Last Saturday, you spoke to us through the ballot box — to me, to my government, and to all of us in politics — and you told us, loudly and clearly, that you were not happy.

Today it is my duty to accept the opportunities and challenges that go hand in hand with another chance to form government in Australia, and in doing so can I simply say that I am humbled and excited to have been given that chance.

I accept that by entrusting my colleagues and I with the task of governing Australia, the very notion of “trust” is one we must work hard to rebuild: I have heard your message, and over the next three years my colleagues and I look forward to spending more time with you, talking about the issues that matter in your lives and your communities, so we can better understand what you want from your government and take steps to ensure that we deliver it.

For too long in Australia and especially during the recent campaign, politics has been conducted in an atmosphere of abuse, of fear, and sometimes — regrettably — hatred.

I’m not going to dwell on that today and in fact, I want to make an attempt to put that behind us, so we can get on with building Australia, working to resolve her problems and to encourage the hopes and dreams of our fellow Australians, and to make sure this remains the best country in the world for decades and generations to come.

And for that reason, my government will be making a very big invitation to the deputy leader of the Labor Party, subject to discussions we seek to have with our opponents, to join the government as minister for Health.

During the next three years, we face unprecedented challenges, imposed upon us by your will: a close result in the lower house and a fragmented Senate will make the job of governing difficult, but I believe it is not impossible and we will do our very best to live up to the clear expectation for improvement that you told us last weekend that you expect.

I accept that we have made mistakes and I accept, that since becoming Prime Minister, I have made my share of those.

But I firmly believe that today is a new day, and in that spirit we will seek to work with Mr Shorten, and his colleagues, to explore ways in which we can improve how we do our jobs, and to explore ways in which we can resolve some of the great differences that have always existed between his party and our own.

As a Liberal Prime Minister, it is my responsibility to my party — and to the millions of people who have once again invested us with their trust — to deliver truly liberal and conservative policies that we believe can improve the lives of all Australians.

But in seeking to work in partnership with Labor, we acknowledge that if we are to ask for something, we must give something in return, and for this reason one of the differences we intend to try to resolve is the eternal bickering over Health and Education, both between the Liberal Party and Labor, and between the Commonwealth and the states.

My people have developed proposals in these two critical areas that we believe can fix our healthcare systems and our schools, and it is on the basis of these we initially seek the co-operation of the ALP. It may be that nothing comes of those discussions, but we intend to try: and once we have discussed our ideas with the Labor leadership and provided we are satisfied there is scope to work together, we will make these plans public.

But more broadly, we want to try to reset the tone of debate: less abuse and fearmongering, and more productive outcomes.

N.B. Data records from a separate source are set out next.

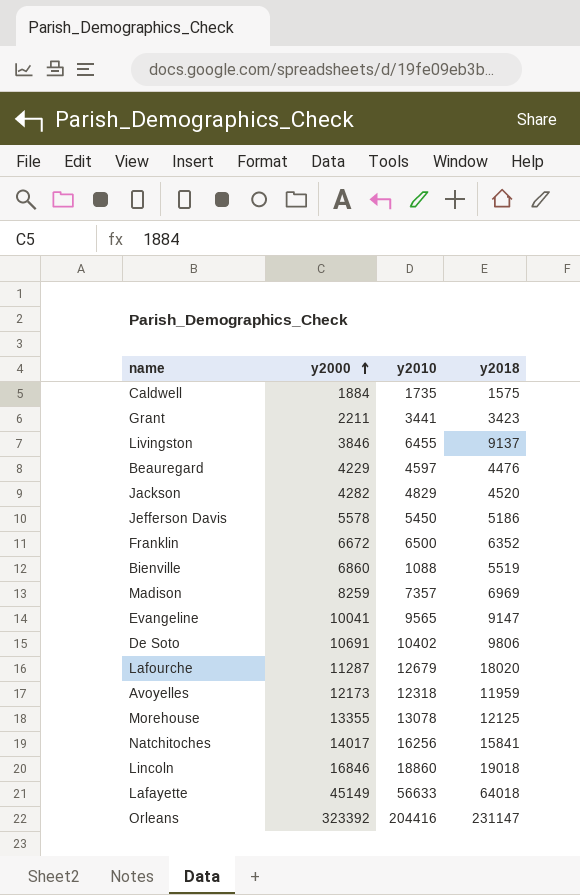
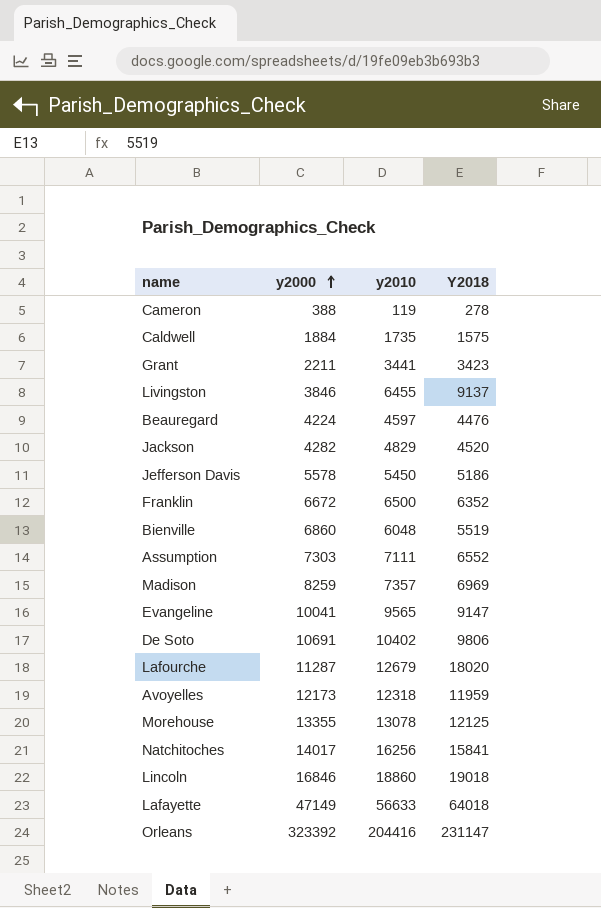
column name: y2018 -> Y2018
row Cameron: none -> 388 | 119 | 278
Beauregard | y2000: 4229 -> 4224
Bienville | y2010: 1088 -> 6048
row Assumption: none -> 7303 | 7111 | 6552
Lafayette | y2000: 45149 -> 47149

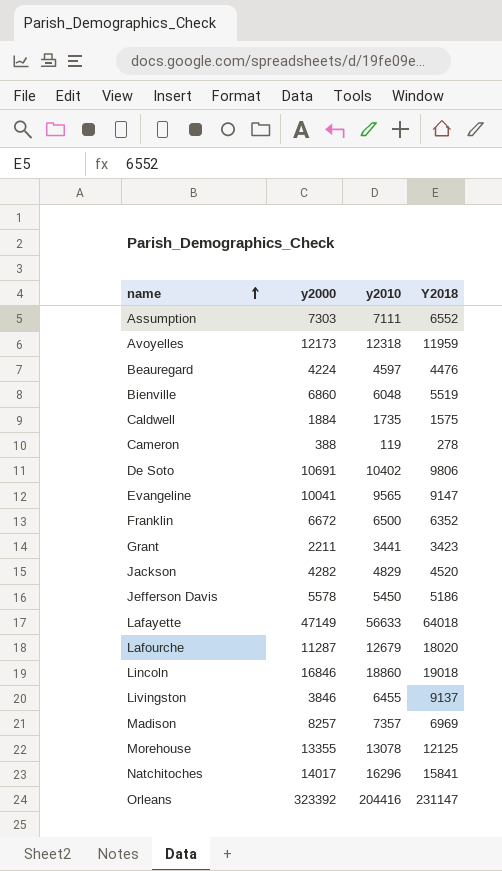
row order: y2000 ascending -> name ascending
Madison | y2000: 8259 -> 8257
Natchitoches | y2010: 16256 -> 16296

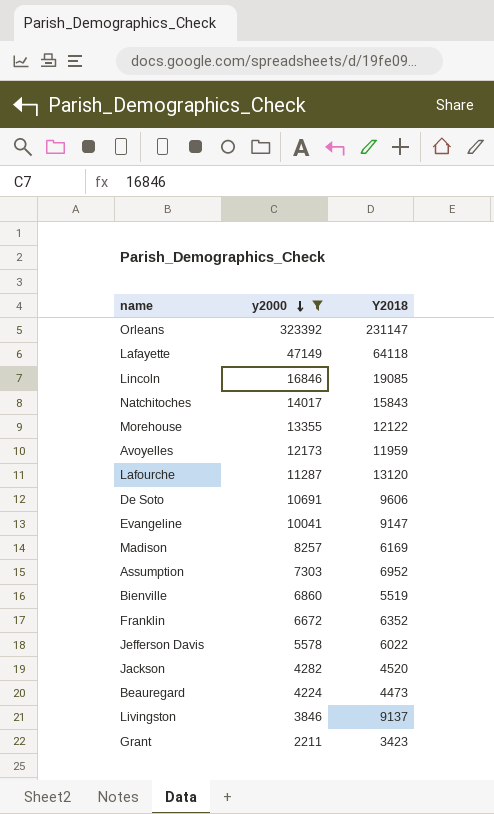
filter: none -> y2000 >= 2211
row order: name ascending -> y2000 descending
column y2010 | position: 3 -> none
Lafayette | Y2018: 64018 -> 64118
Lincoln | Y2018: 19018 -> 19085
Natchitoches | Y2018: 15841 -> 15843
Morehouse | Y2018: 12125 -> 12122
Lafourche | Y2018: 18020 -> 13120
De Soto | Y2018: 9806 -> 9606
Madison | Y2018: 6969 -> 6169
Assumption | Y2018: 6552 -> 6952
Jefferson Davis | Y2018: 5186 -> 6022
Beauregard | Y2018: 4476 -> 4473

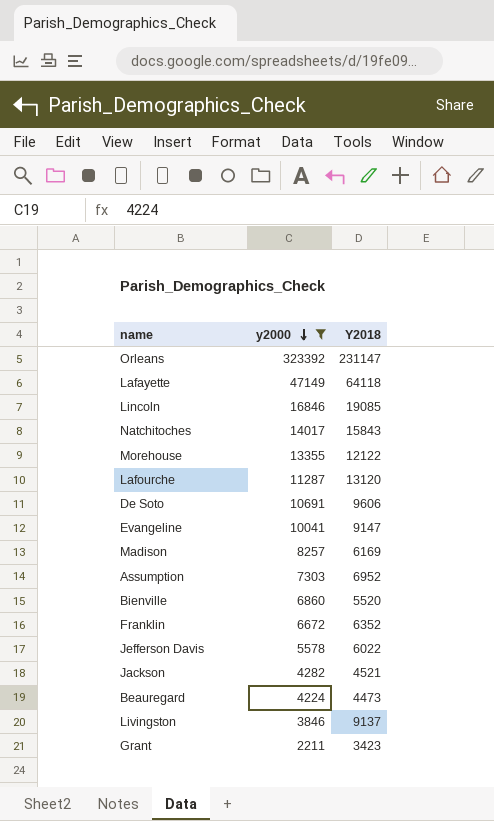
row Avoyelles: 12173 | 11959 -> none
Bienville | Y2018: 5519 -> 5520
Jackson | Y2018: 4520 -> 4521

We took a policy of tax cuts for business to the election; not because we wanted to give “handouts to millionaires,” as our opponents said, but because we genuinely believe that taking the burden off business is the best way to create jobs and growth.

Labor took a policy of abolishing negative gearing to the election; they said they believed this would increase housing affordability for young people, whereas we genuinely believe that such a policy could have catastrophic knock-on effects for the property industry, for rental affordability, for the value of the homes of ordinary mums and dads, and for the economy itself.

Where we differ, we should reach decisions on how to proceed through a battle of ideas, not abuse; by debate, not frightening people.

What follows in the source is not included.